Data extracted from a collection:

::::::::::

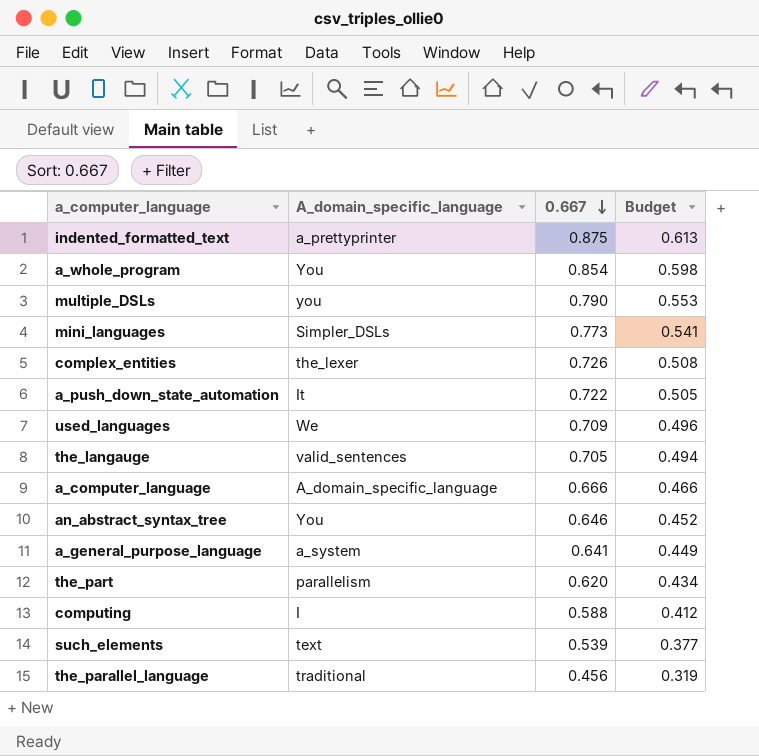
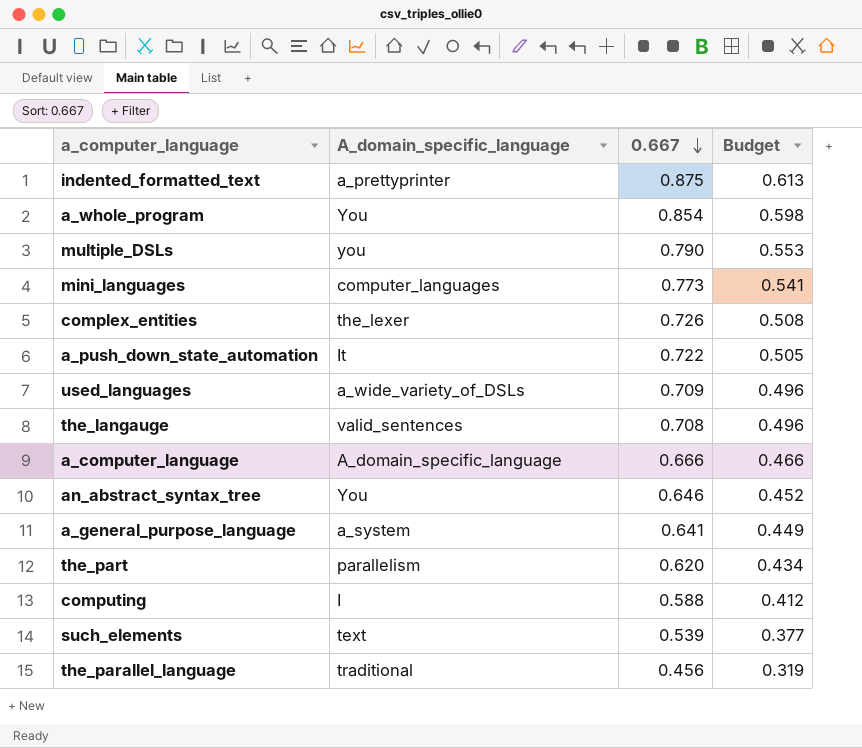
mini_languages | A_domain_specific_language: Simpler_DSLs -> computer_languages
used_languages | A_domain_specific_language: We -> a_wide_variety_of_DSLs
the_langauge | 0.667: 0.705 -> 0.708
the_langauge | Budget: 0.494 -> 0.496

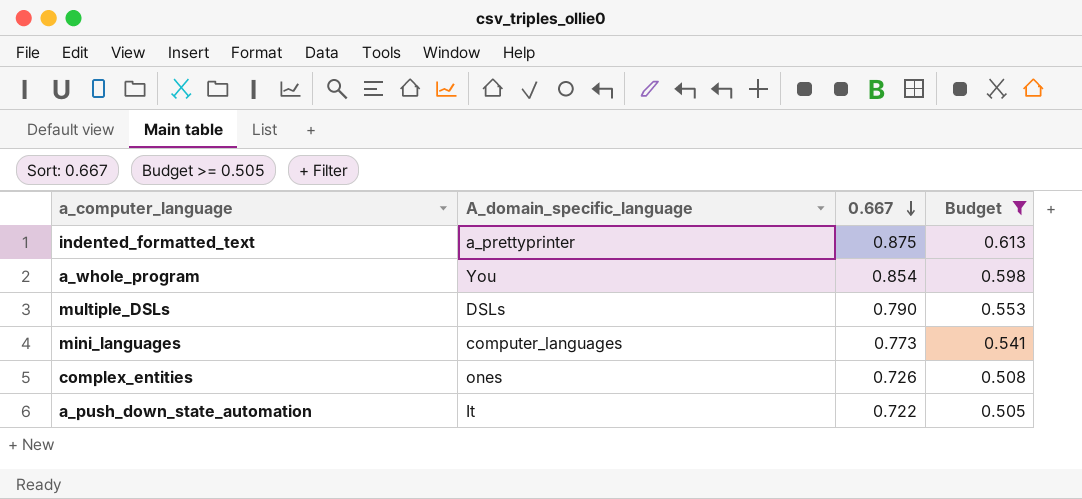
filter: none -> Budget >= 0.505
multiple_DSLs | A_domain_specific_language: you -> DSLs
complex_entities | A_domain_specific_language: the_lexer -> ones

::::::::::

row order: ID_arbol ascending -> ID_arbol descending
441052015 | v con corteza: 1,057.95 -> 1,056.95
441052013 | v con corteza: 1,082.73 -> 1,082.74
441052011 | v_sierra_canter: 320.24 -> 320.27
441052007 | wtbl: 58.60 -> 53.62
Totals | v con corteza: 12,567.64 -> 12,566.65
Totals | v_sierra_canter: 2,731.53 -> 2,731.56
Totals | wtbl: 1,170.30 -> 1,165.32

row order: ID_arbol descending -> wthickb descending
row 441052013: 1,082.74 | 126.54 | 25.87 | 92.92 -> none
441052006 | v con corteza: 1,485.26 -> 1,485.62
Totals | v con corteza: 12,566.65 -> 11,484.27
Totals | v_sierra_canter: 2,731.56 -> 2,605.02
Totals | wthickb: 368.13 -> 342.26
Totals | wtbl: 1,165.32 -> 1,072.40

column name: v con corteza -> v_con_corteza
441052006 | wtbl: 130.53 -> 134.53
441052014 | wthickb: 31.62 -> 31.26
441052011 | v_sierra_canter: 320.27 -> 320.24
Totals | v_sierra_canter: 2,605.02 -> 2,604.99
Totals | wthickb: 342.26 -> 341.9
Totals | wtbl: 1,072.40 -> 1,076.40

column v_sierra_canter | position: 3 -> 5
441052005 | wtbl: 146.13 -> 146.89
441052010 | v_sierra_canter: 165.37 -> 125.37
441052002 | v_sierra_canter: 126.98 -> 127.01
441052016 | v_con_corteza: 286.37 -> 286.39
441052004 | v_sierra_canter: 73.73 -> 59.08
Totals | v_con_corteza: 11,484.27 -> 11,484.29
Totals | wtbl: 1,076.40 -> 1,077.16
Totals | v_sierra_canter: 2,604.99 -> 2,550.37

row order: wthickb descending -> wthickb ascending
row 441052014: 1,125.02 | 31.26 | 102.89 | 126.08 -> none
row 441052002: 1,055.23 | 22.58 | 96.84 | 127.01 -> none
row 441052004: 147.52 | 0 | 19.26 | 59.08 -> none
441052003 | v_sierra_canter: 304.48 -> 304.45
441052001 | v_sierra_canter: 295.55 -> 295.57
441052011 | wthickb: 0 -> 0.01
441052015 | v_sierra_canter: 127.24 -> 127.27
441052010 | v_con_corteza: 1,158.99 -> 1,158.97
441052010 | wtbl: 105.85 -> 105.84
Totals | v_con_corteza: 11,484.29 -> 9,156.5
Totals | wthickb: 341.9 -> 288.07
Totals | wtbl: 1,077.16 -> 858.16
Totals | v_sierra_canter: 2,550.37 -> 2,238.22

::::::::::

TASK PROMPT: From the data above, work out how many lines hold "ascending". Answer with the number alone.

SOLUTION FOR THIS TASK: 2